▶ INPUT MATERIAL
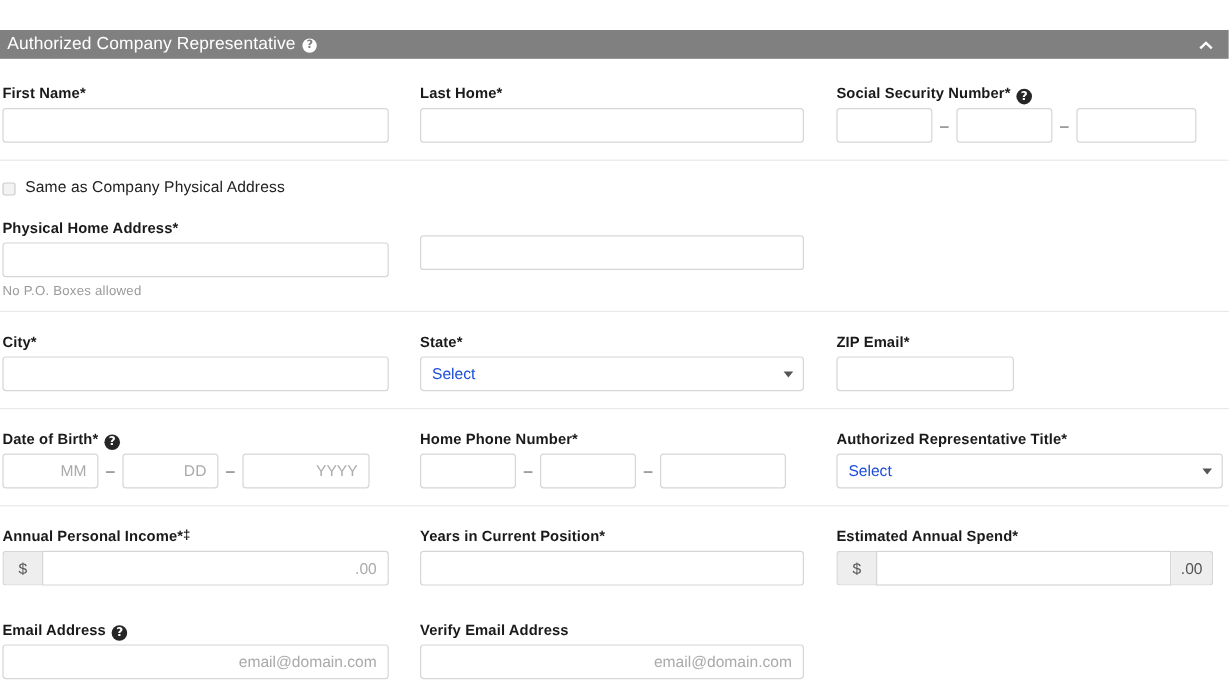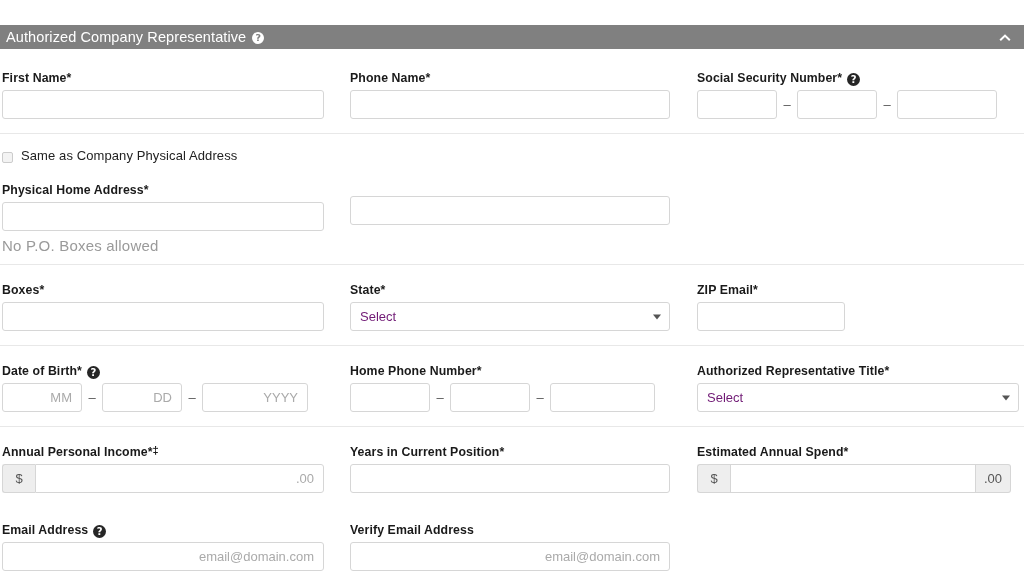--- a/index.html
+++ b/index.html
@@ -84,7 +84,7 @@
     letter-spacing: .1px;
     white-space: nowrap;
     display: flex;
-    align-items: flex-start;
+    align-items: center;
     margin-bottom: 5px;
   }
   .req { font-weight: bold; }

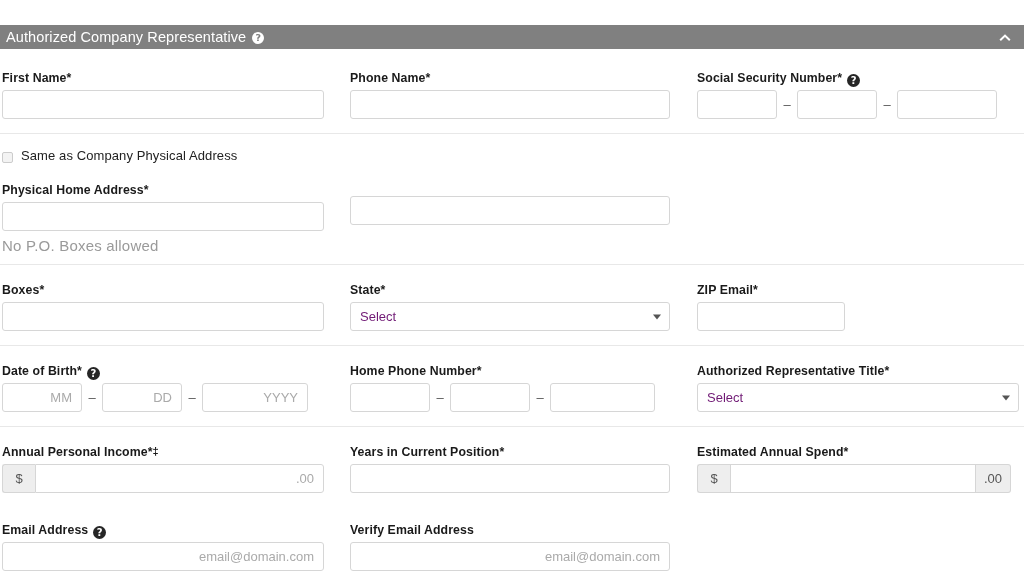--- a/index.html
+++ b/index.html
@@ -245,7 +245,7 @@
 
       <div class="col col-2">
         <div class="field-label">
-          <span>Phone Name</span>
+          <span>Last Home</span>
             <span class="req">*</span>
         </div>
         <input type="text" class="inp-full2" value="" style="">

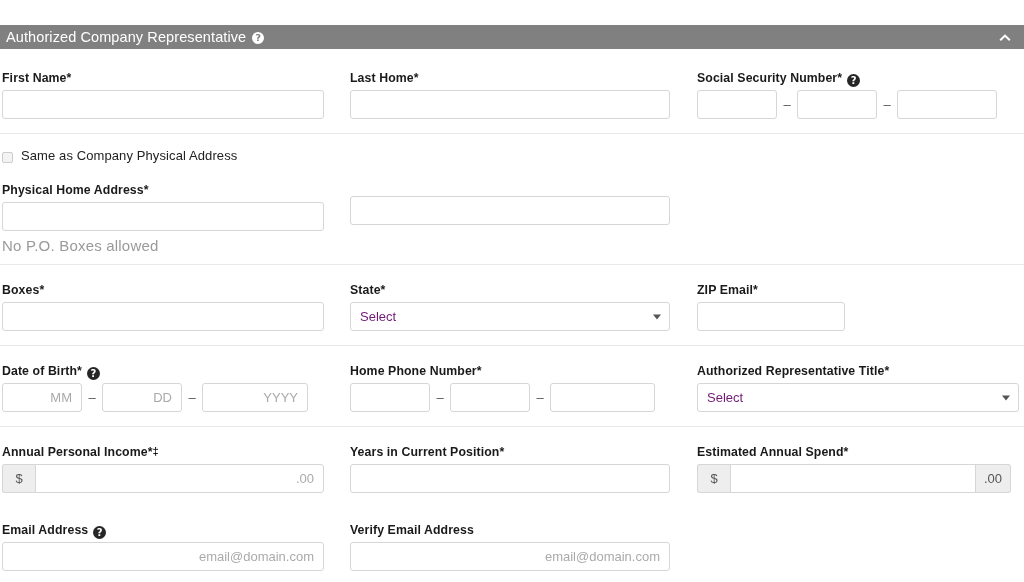--- a/index.html
+++ b/index.html
@@ -184,7 +184,7 @@
   .inp-money2 { width: 246px; }
 
   .helper-text {
-    font-size: 15px;
+    font-size: 11px;
     color: #9a9a9a;
     margin-top: 6px;
     letter-spacing: .2px;

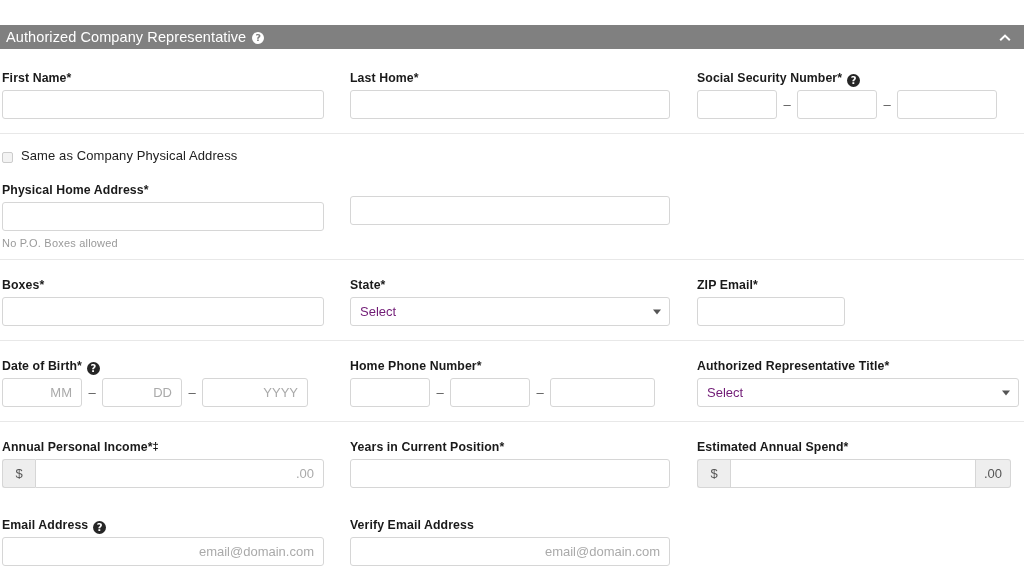--- a/index.html
+++ b/index.html
@@ -296,7 +296,7 @@
     <div class="row" style="padding-top:18px; padding-bottom:14px;">
       <div class="col col-1">
         <div class="field-label">
-          <span>Boxes</span>
+          <span>City</span>
             <span class="req">*</span>
         </div>
         <input type="text" class="inp-full" value="" style="">

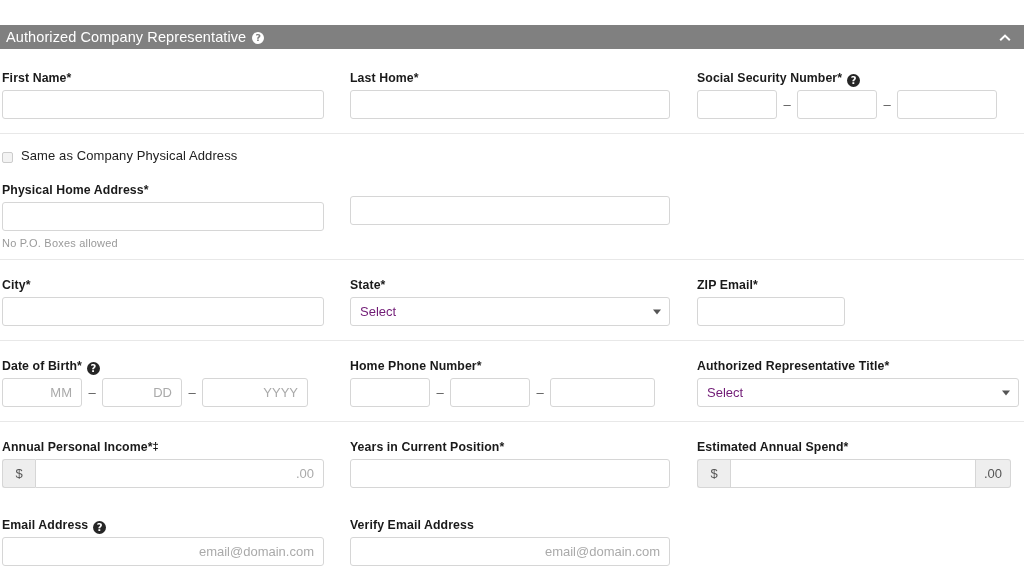--- a/index.html
+++ b/index.html
@@ -147,7 +147,7 @@
   }
   .select-box .sel-text {
     font-size: 13px;
-    color: #701a75;
+    color: #1d4ed8;
   }
   .select-box .caret {
     position: absolute;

▶ EXERCISE
Filter the data down to the lines that contain the string "span", and copy them.

▶ OUTPUT OF THE EXERCISE
-          <span>Phone Name</span>
+          <span>Last Home</span>
             <span class="req">*</span>
-          <span>Boxes</span>
+          <span>City</span>
             <span class="req">*</span>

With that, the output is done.